As individuals and organisations, we have an increasing need for the right information, in the right amount, at the right time and delivered in a way convenient to us, in order to make the right decisions.
The only thing constant about todays corporate information and communication technologies landscape is change. Enterprises face more competition and compliance requirements than ever.
Successful businesses rely on the right combination of organisational resources working together in a dedicated effort to position and achieve leadership in a globalised economy and information is one such resource. The identification and use of structured and unstructured information is crucial in order to gain advantage over the competition.
In the past, CEOs and CIO have focused on managing only strategic information. The focus today however, should be holistic, and therefore the development of cross organisational and functional strategies for the management of records is a priority.
The force for change of corporate information management has many characteristics:
- Globalization and new business models
- Competitive advantage and intelligence
- Litigation and intellectual property
- Information economics
- Enterprise portals and groupware
To assist decision making and rollout of successful corporate and business strategies it is important to have a knowledge-based enterprise organisation. This signifies that information must have meaning, be useful and considered as a primary intellectual asset with business and IT value.
Companies which are most efficient in gathering, processing and distributing information as well as using it to make better decisions are successful in achieving business agility and high customer satisfaction.
Record Information Management strategy is becoming central to the core business of organisations as they aim to gain competitive advantage and safeguard intellectual property in an unstable and volatile business and financial environment.
The fundamentals of Record Information Management can be applied to information created and stored by people in any hybrid records (printed or digital documents) and in any storage medium.
The challenges of proper record management are identifying and coordinating information resources throughout the enterprise and managing information as a valuable asset.
In the early stages of any Record Information Management project, agreement should be made on the extent of the unstructured data problem and what would be the risks of not taking action. To obtain broad approval for a Record Information Management strategy, it is necessary to understand and quantify the scope of the problem, the potential business and legal exposure, and the targeted ROI (ex. risk mitigation, process efficiency, infrastructure savings, enablement of the knowledge worker, etc.).
To ensure transparency, the key business requirements for a Record Information Management strategy should be:
- Risk mitigation
- The end-to-end capture of official information
- Improving the search and retrieval of information
- Effective policies for security and privacy
- Facilitation of retention and disposition information
Providing board level governance in developing policies and processes to maximise the benefits of the widespread use of structured/unstructured data and resources is essential.
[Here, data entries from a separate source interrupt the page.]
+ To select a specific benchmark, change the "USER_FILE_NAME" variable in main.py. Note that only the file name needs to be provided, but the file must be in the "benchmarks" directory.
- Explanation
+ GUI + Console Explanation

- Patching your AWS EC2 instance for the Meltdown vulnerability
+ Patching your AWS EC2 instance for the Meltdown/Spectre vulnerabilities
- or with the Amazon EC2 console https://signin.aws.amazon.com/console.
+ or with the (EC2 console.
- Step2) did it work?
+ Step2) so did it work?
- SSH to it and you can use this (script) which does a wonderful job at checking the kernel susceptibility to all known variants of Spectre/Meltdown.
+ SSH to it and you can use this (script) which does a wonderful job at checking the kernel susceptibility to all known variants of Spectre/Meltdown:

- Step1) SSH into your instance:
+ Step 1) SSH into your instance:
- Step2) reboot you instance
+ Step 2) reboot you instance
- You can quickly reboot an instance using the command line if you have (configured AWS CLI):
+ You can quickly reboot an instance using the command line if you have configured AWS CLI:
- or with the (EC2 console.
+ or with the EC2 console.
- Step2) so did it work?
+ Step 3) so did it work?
The project scope must also clarify the roles and responsibilities of data custodians and theusers of information, and define a cost reduction plan for the procurement and handling of. Additionally, the costs/benefits associated with information resources, related technologies and tools for information storage and management should also be identified.
In order to extract and manage information from repositories and documents, it is important to understand how these can be described and organised. This is just as important as identifying gaps and duplicated information.
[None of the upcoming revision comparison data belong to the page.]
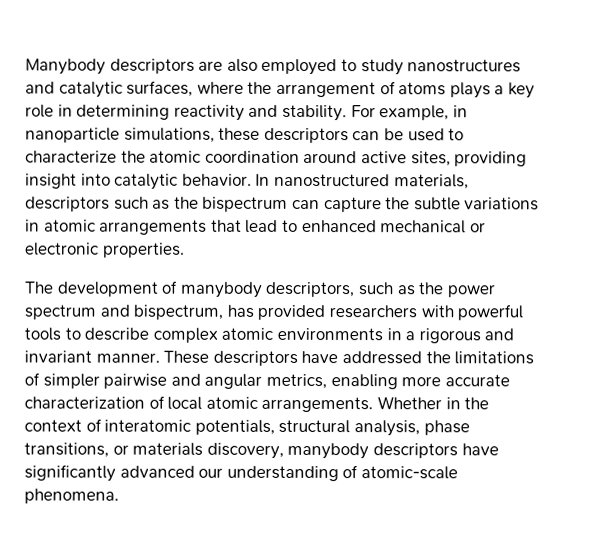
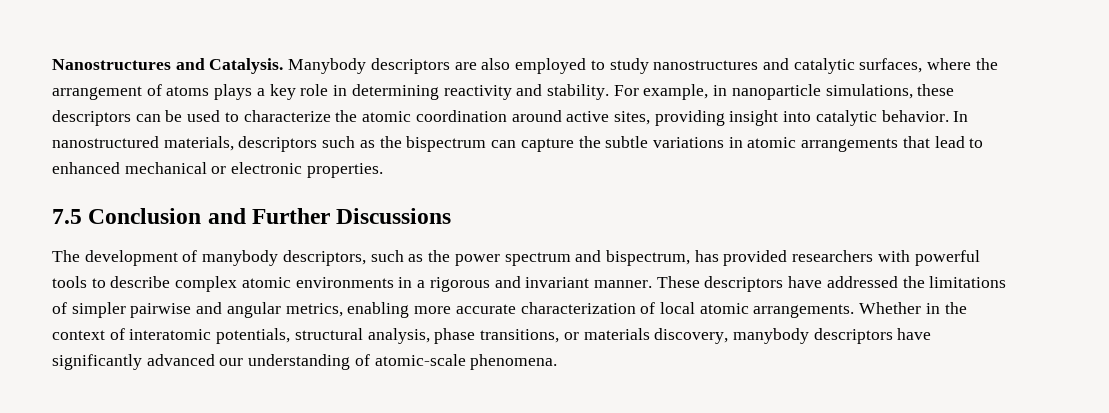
+ Nanostructures and Catalysis.
+ 7.5 Conclusion and Further Discussions

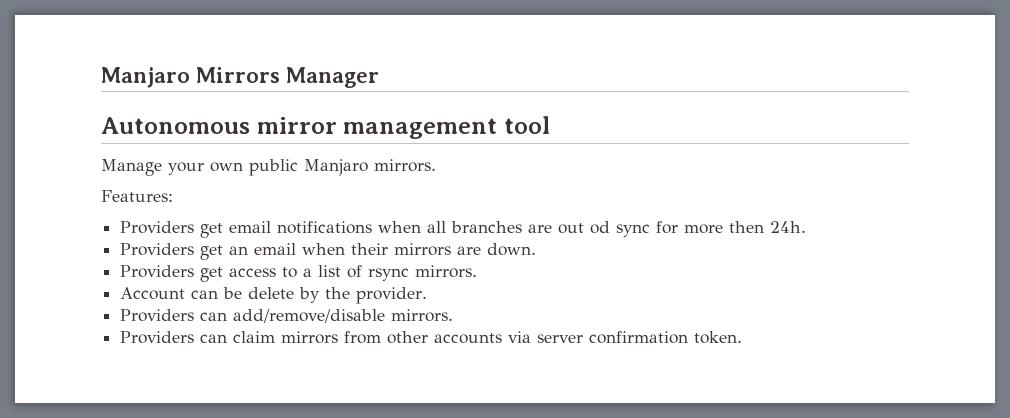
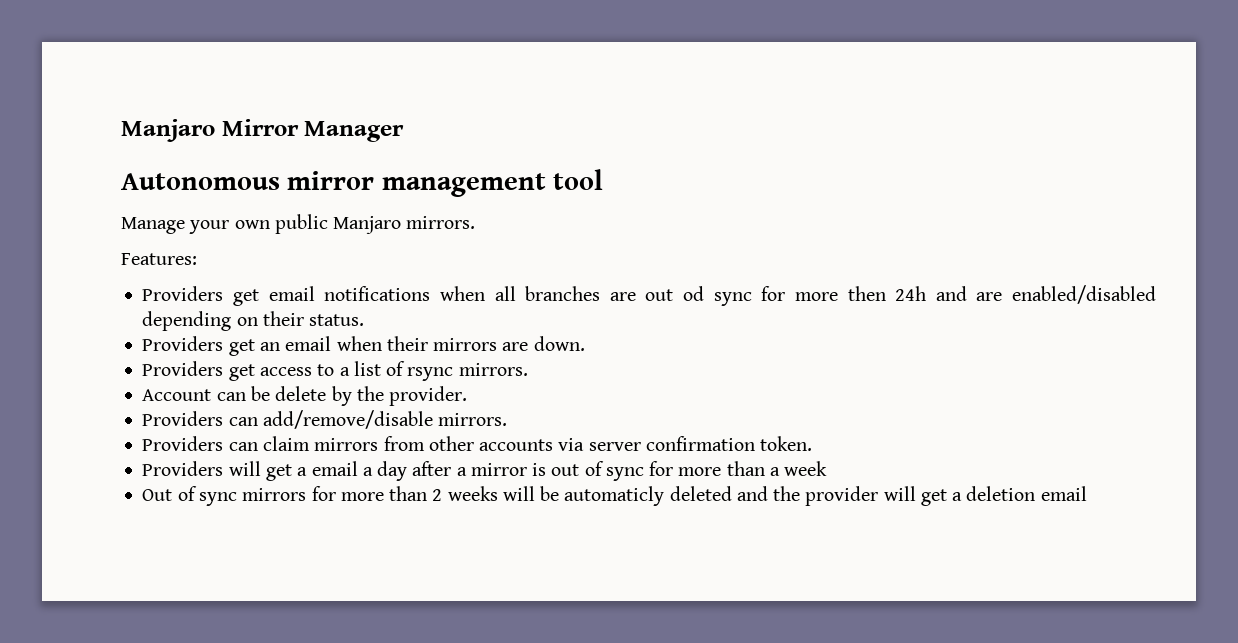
- Manjaro Mirrors Manager
+ Manjaro Mirror Manager
- Providers get email notifications when all branches are out od sync for more then 24h.
+ Providers get email notifications when all branches are out od sync for more then 24h and are enabled/disabled depending on their status.
+ Providers will get a email a day after a mirror is out of sync for more than a week
+ Out of sync mirrors for more than 2 weeks will be automaticly deleted and the provider will get a deletion email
A Record Information Management project has a multi-disciplinary and organisational impact on the enterprise within a numbers of areas.
The project should be driven in an inclusive and holistic way, and requires:
- Integrated program and project management
- Sophisticated knowledge of business practices
- Organisational culture and dynamics
- Fundamental information management
- Retrieval theory and information gathering
In the next article we shall focus on the Record Information Management project lifecycle and the business transition approach.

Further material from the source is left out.